Artificial Intelligence And Prosthetics Join Forces To Create New Generation Bionic Hand
Friday, July 13, 2018
A team of scientists from Imperial College London and the University of Göttingen have teamed up to create a ‘next generation’ bionic hand. This bionic hand is special because it uses artificial intelligence to improve its functionality.
The work carried out by the team and published in Science Robotics, shows that with the help of machine learning, fluid motion of prosthetics can be achieved. At the moment, movement of prosthetics is controlled by motors that are stimulated with external signals from surrounding muscles in the amputee. In the new bionic hand, however, the patient’s intentions are interpreted by a human-machine interface which then sends signals to the prosthetic. Senior author of the paper Professor Dario Farina from Imperial College’s Department of Bioengineering says, ‘When designing bionic limbs, our main goal is to let patients control them as naturally as though they were their biological limbs . This new technology takes us a step closer to achieving this.’
The bionic hand relies on eight electrodes to pick up weak electrical signals from the stump of the amputee which then sends signals to a miniature computer in the prosthetic. The machine learning algorithm in the computer interprets the signals and provides the set of instructions needed for the bionic hand to move in the way the patient wants. Not only can it move in the way the patient wants, but the speed of the movement can also be controlled which provides a more natural feeling. Farina says, ‘The new bionic hand is not only more natural, but it is also superior in terms of functionality in daily tasks than what’s currently available to patients.’ Check out the short video below of the comparison of conventional bionic hands and a machine learning bionic hand.
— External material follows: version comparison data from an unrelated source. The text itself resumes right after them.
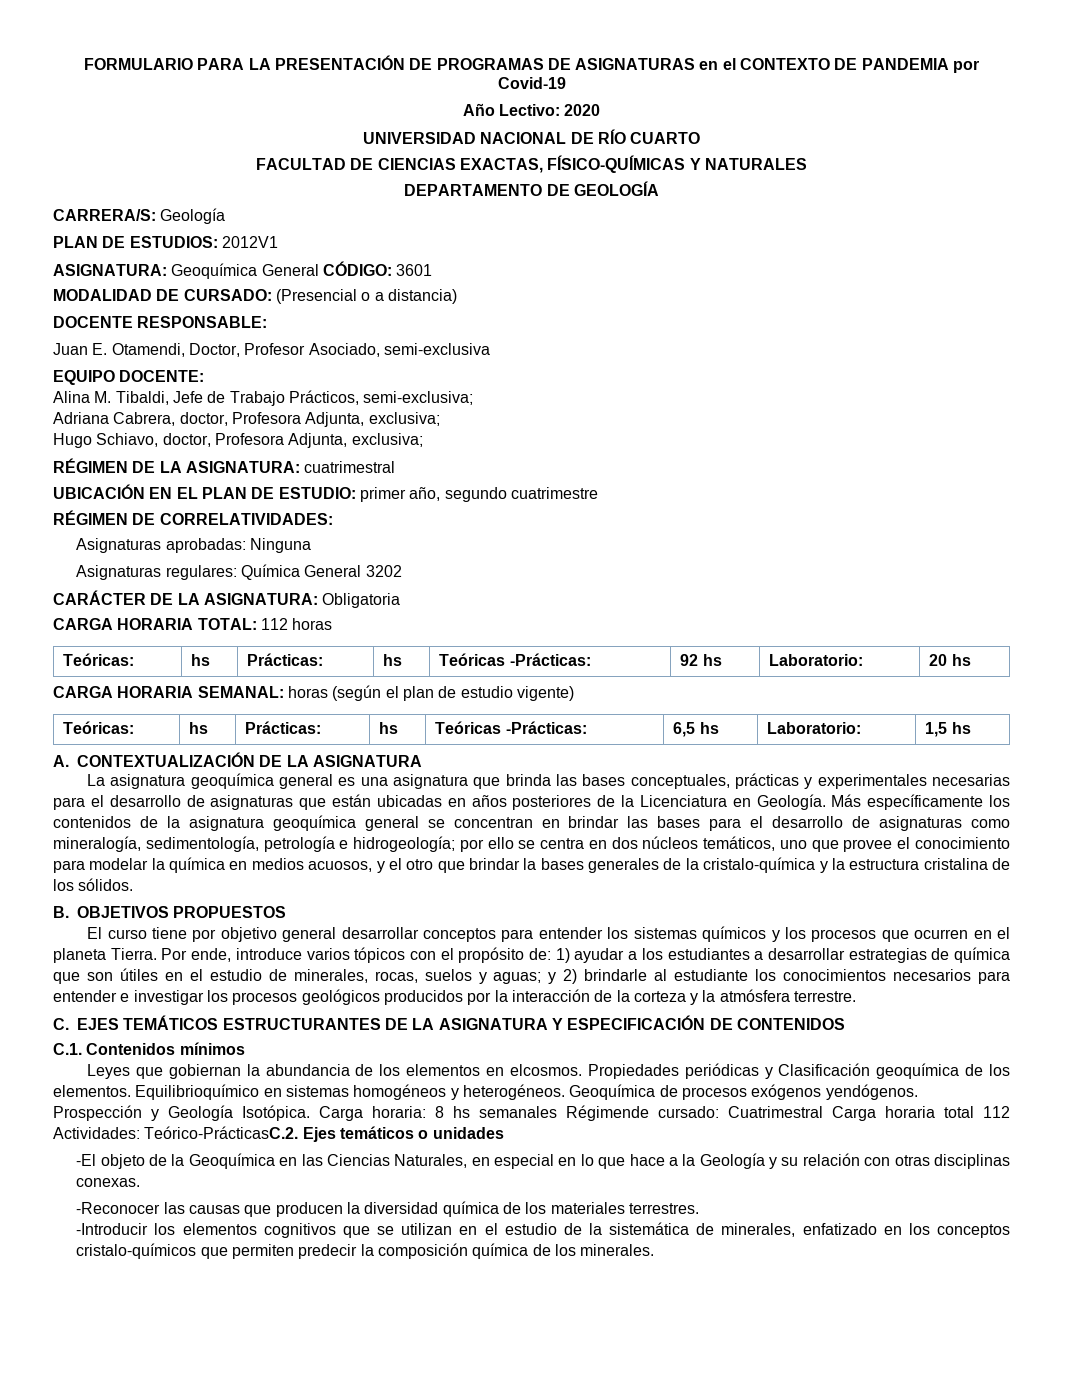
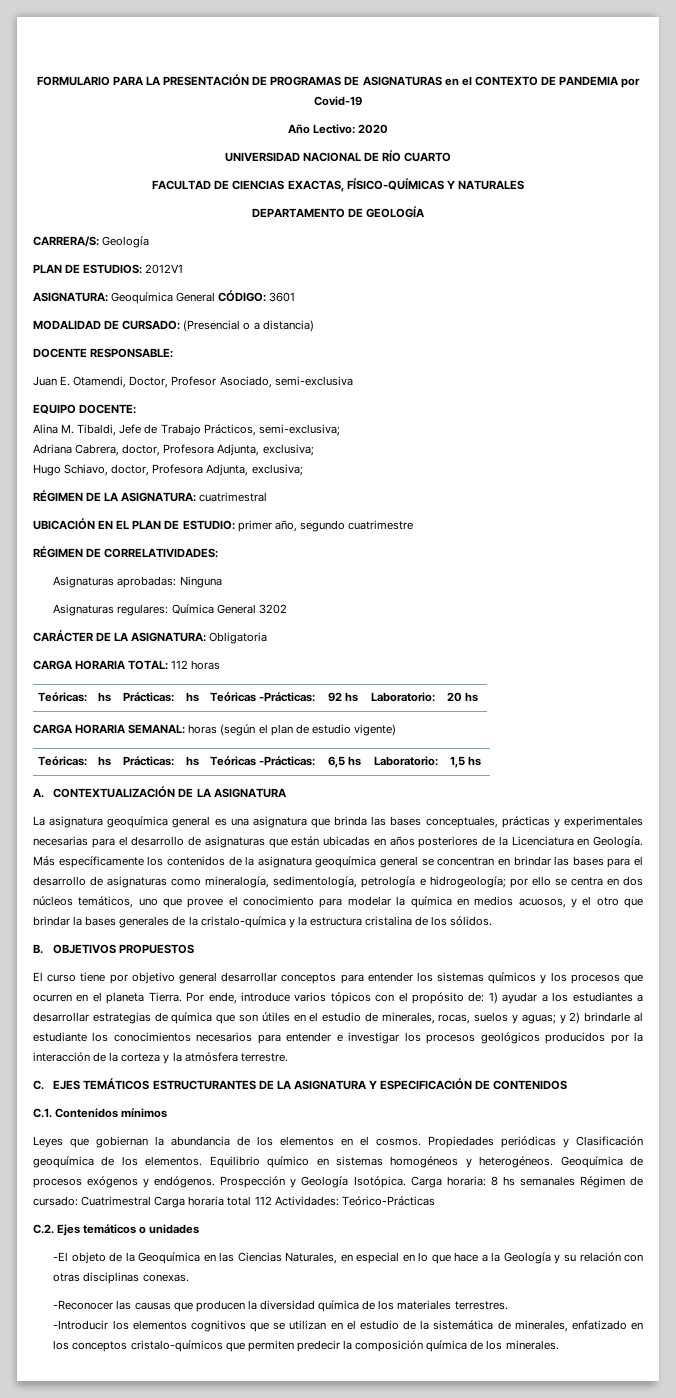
- Leyes que gobiernan la abundancia de los elementos en elcosmos.
+ Leyes que gobiernan la abundancia de los elementos en el cosmos.
- Equilibrioquímico en sistemas homogéneos y heterogéneos.
+ Equilibrio químico en sistemas homogéneos y heterogéneos.
- Geoquímica de procesos exógenos yendógenos.
+ Geoquímica de procesos exógenos y endógenos.
- Carga horaria: 8 hs semanales Régimende cursado: Cuatrimestral Carga horaria total 112 Actividades: Teórico-PrácticasC.2. Ejes temáticos o unidades
+ Carga horaria: 8 hs semanales Régimen de cursado: Cuatrimestral Carga horaria total 112 Actividades: Teórico-Prácticas
+ C.2. Ejes temáticos o unidades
Farina says, ‘Following this clinical study, we hope to have this available on the market for patients within three years.’ Before the bionic hand was tested, there was an initial training phase where the patient could train the machine learning algorithm to interpret their own electronic signals. In future prototypes, the aim is to get rid of this initial training phase. On top of this, the team would like to have the bionic hand receive signals from the patient via wireless technology and have greater control over the individual movement of the fingers. This could be the ‘next generation’ of prosthetics and the future is looking very bright. Watch this space.